Action item.
Apart from the pictures, output all of the records exactly.

Extracted material.
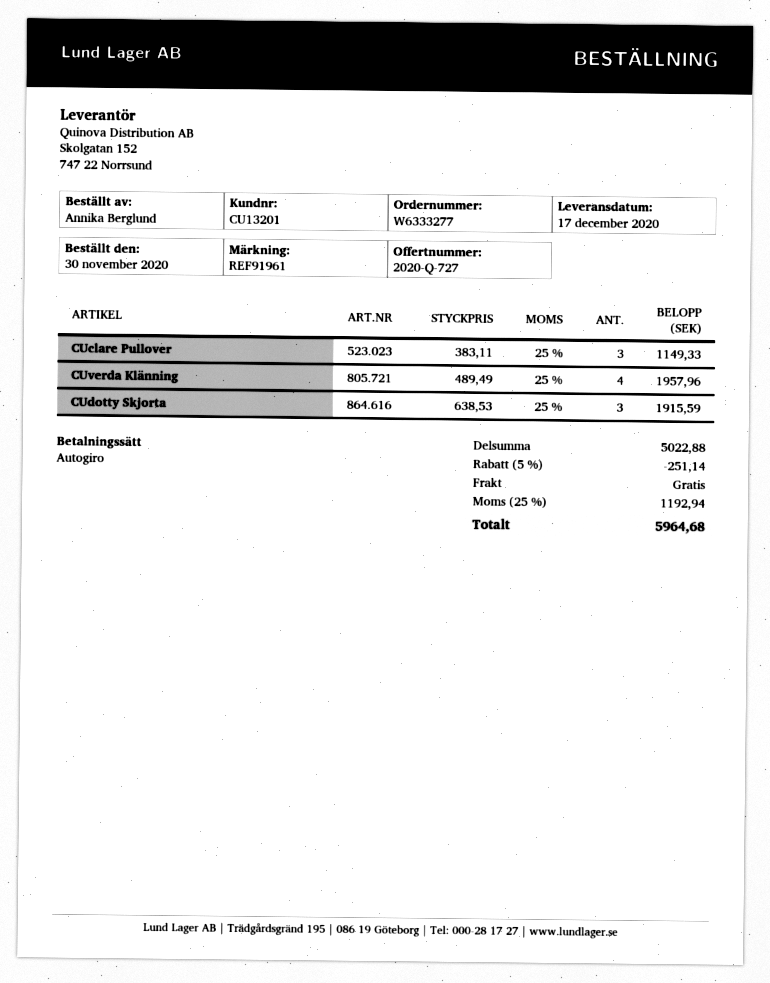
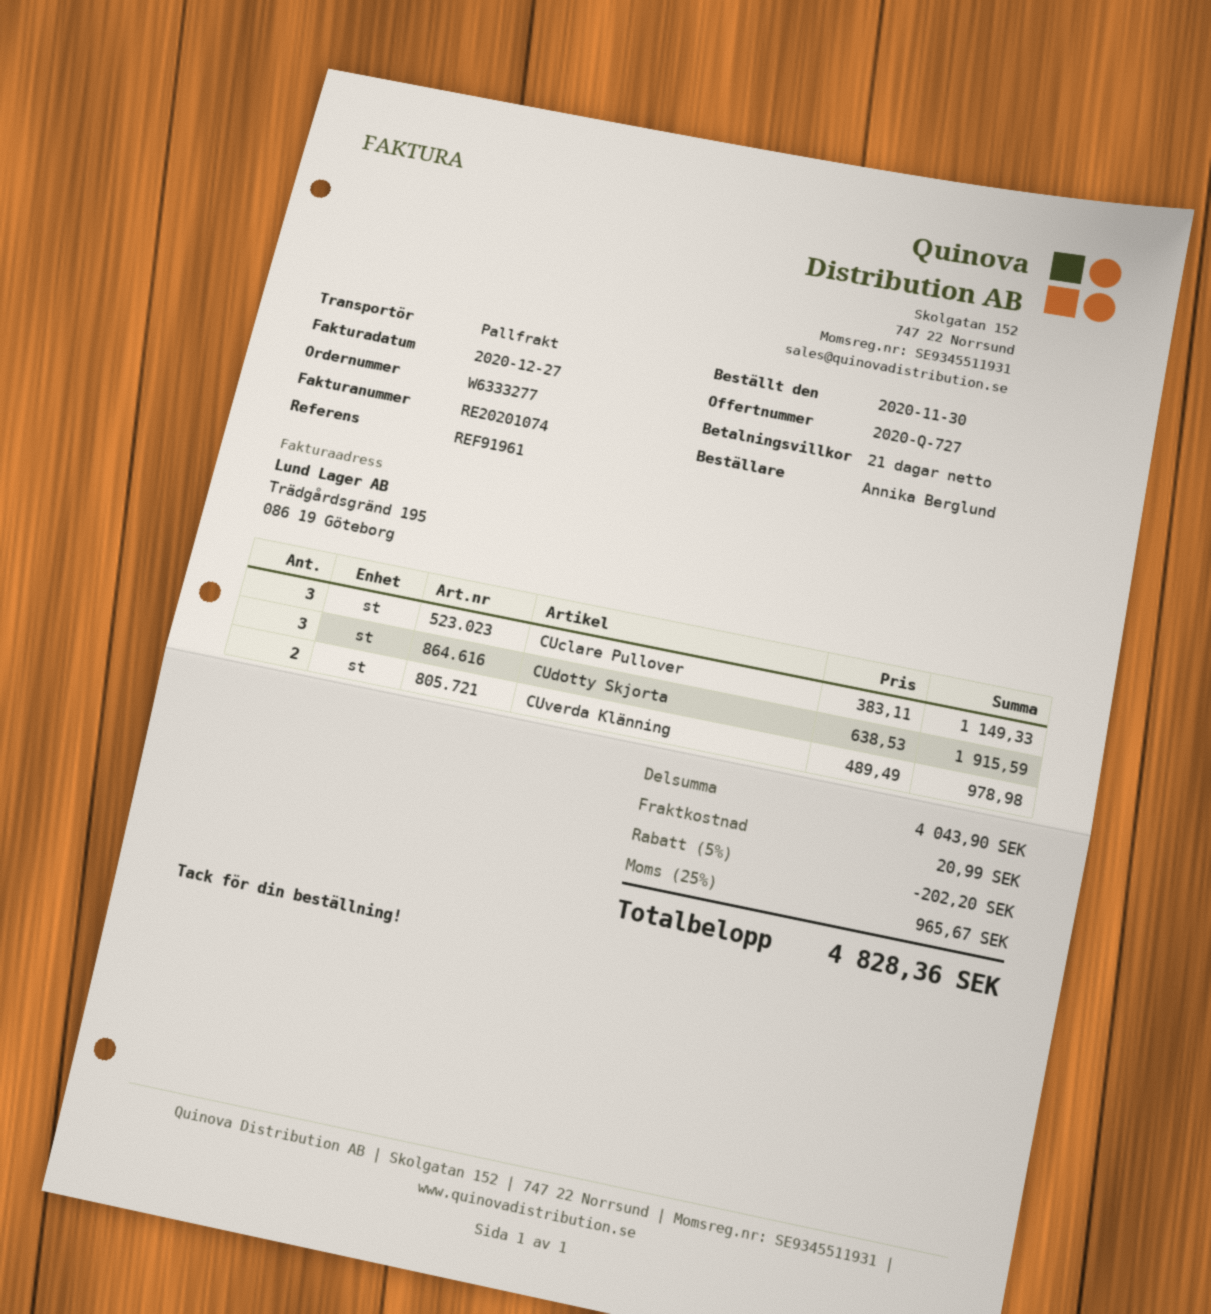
CUverda Klänning: 4 x 489.49 = 1957.96 -> 2 x 489.49 = 978.98
subtotal: 5022.88 -> 4043.90
discount: 5% = 251.14 -> 5% = 202.20
shipping: 0.00 -> 20.99
tax: 25% = 1192.94 -> 25% = 965.67
total: 5964.68 -> 4828.36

Solution to the problem.
CUverda Klänning: 4 x 489.49 = 1957.96 -> 2 x 489.49 = 978.98
subtotal: 5022.88 -> 4043.90
discount: 5% = 251.14 -> 5% = 202.20
shipping: 0.00 -> 20.99
tax: 25% = 1192.94 -> 25% = 965.67
total: 5964.68 -> 4828.36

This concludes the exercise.